Gov. Jim Justice and General Counsel Brian Abraham look over information during Tuesday’s coronavirus briefing.

CHARLESTON — After weeks without a single case, state officials announced Tuesday that an inmate in the state’s prison system has tested positive for the coronavirus.

During his daily coronavirus briefing Tuesday, Gov. Jim Justice announced that an inmate at the Huttonsville Correctional Center in Randolph County has tested positive for COVID-19.

“Regretfully I tell you we had our first positive test in our jail system,” Justice said. “Last night, we had a 62-year-old male…who tested positive. The is the first inmate in our West Virginia correctional facilities to contract the virus.”

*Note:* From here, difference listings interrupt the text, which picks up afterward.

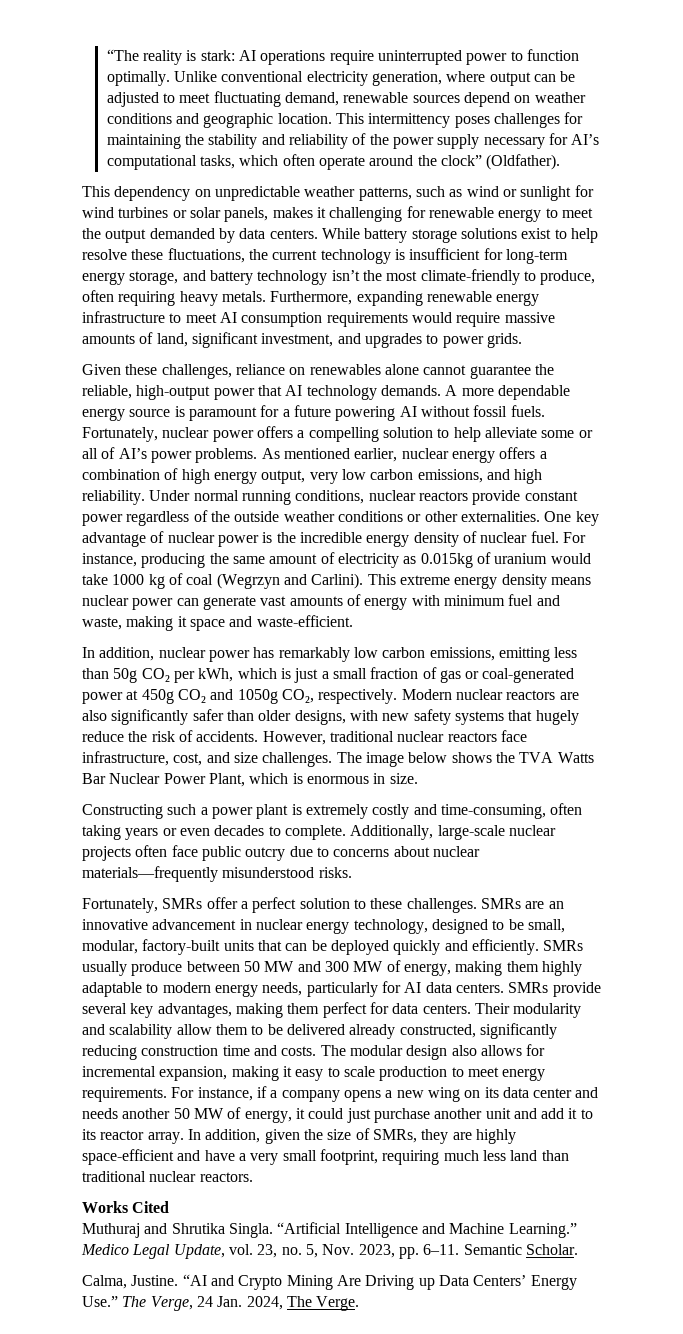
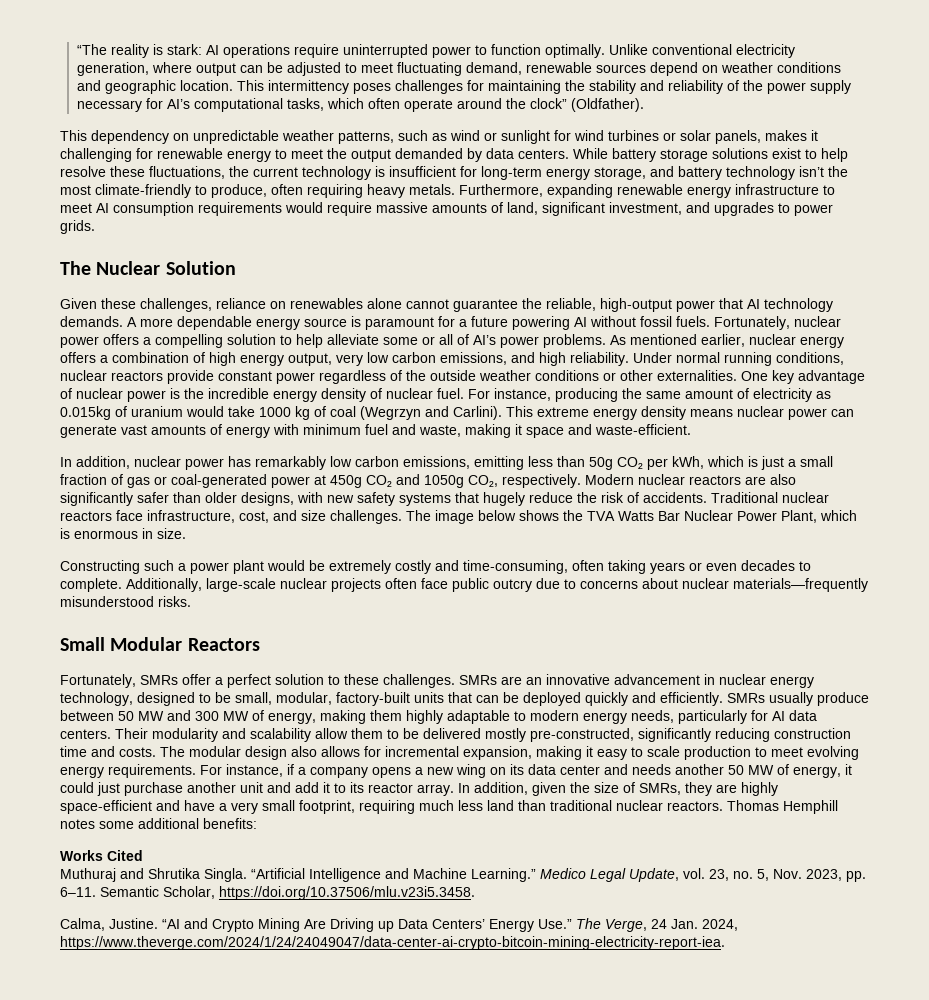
+ The Nuclear Solution
- However, traditional nuclear reactors face infrastructure, cost, and size challenges.
+ Traditional nuclear reactors face infrastructure, cost, and size challenges.
- Constructing such a power plant is extremely costly and time-consuming, often taking years or even decades to complete.
+ Constructing such a power plant would be extremely costly and time-consuming, often taking years or even decades to complete.
+ Small Modular Reactors
- SMRs provide several key advantages, making them perfect for data centers.
- Their modularity and scalability allow them to be delivered already constructed, significantly reducing construction time and costs.
+ Their modularity and scalability allow them to be delivered mostly pre-constructed, significantly reducing construction time and costs.
- The modular design also allows for incremental expansion, making it easy to scale production to meet energy requirements.
+ The modular design also allows for incremental expansion, making it easy to scale production to meet evolving energy requirements.
+ Thomas Hemphill notes some additional benefits:
- Semantic Scholar.
+ Semantic Scholar, https://doi.org/10.37506/mlu.v23i5.3458.
- “AI and Crypto Mining Are Driving up Data Centers’ Energy Use.” The Verge, 24 Jan. 2024, The Verge.
+ “AI and Crypto Mining Are Driving up Data Centers’ Energy Use.” The Verge, 24 Jan. 2024, https://www.theverge.com/2024/1/24/24049047/data-center-ai-crypto-bitcoin-mining-electricity-report-iea.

Justice said the Division of Corrections and Rehabilitation and state health officials will test all inmates, correctional officers and staff on the same cell block starting today. Justice said testing of all employees is likely, but testing of all inmates will depend on the results from the cell block.

“I think we’re going to move forward to test all the staff in the entire facility,” Justice said. “If need be, as we test those today, if we find we have additional positives we’ll expand that testing to all the inmates in the entire facility.”

The Department of Military Affairs and Public Safety announced Monday that a part-time employee at Huttonsville also tested positive for COVID-19, though Justice said Tuesday that the two cases were not connected to each other. The employee, a temporary correctional officer, is in self-quarantine at home and last worked on May 14.

“In reviewing the matter with the (Division) of Corrections and DMAPS, this morning, the local health officials believe they have identified person zero in that case and they know the source that brought the spread into the facility,” said Brian Abraham, general counsel for the Governor’s Office. “These individuals were contained in a particular unit. Those units are segregated from others and don’t intermingle, so they think they have identified the location and identified the individuals.”

The Bureau for Public Health within the Department of Health and Human Resources and the Randolph County Health Department are working with Huttonsville and the Division of Corrections and Rehabilitation on testing protocols and how to best quarantine future cases within the prison and jail system.

“We’ve got to be prepared to run to the fire,” Justice said. “Our National Guard, our health officials and everything are doing great work. You know this disease is with us. It’s everywhere, and we have had wonderful blessing that we have not had an issue in our jail systems and everything. We knew it was probably coming and when it came, we’re trying to run to the fire and make sure we put it out and put it out as quickly as possible.”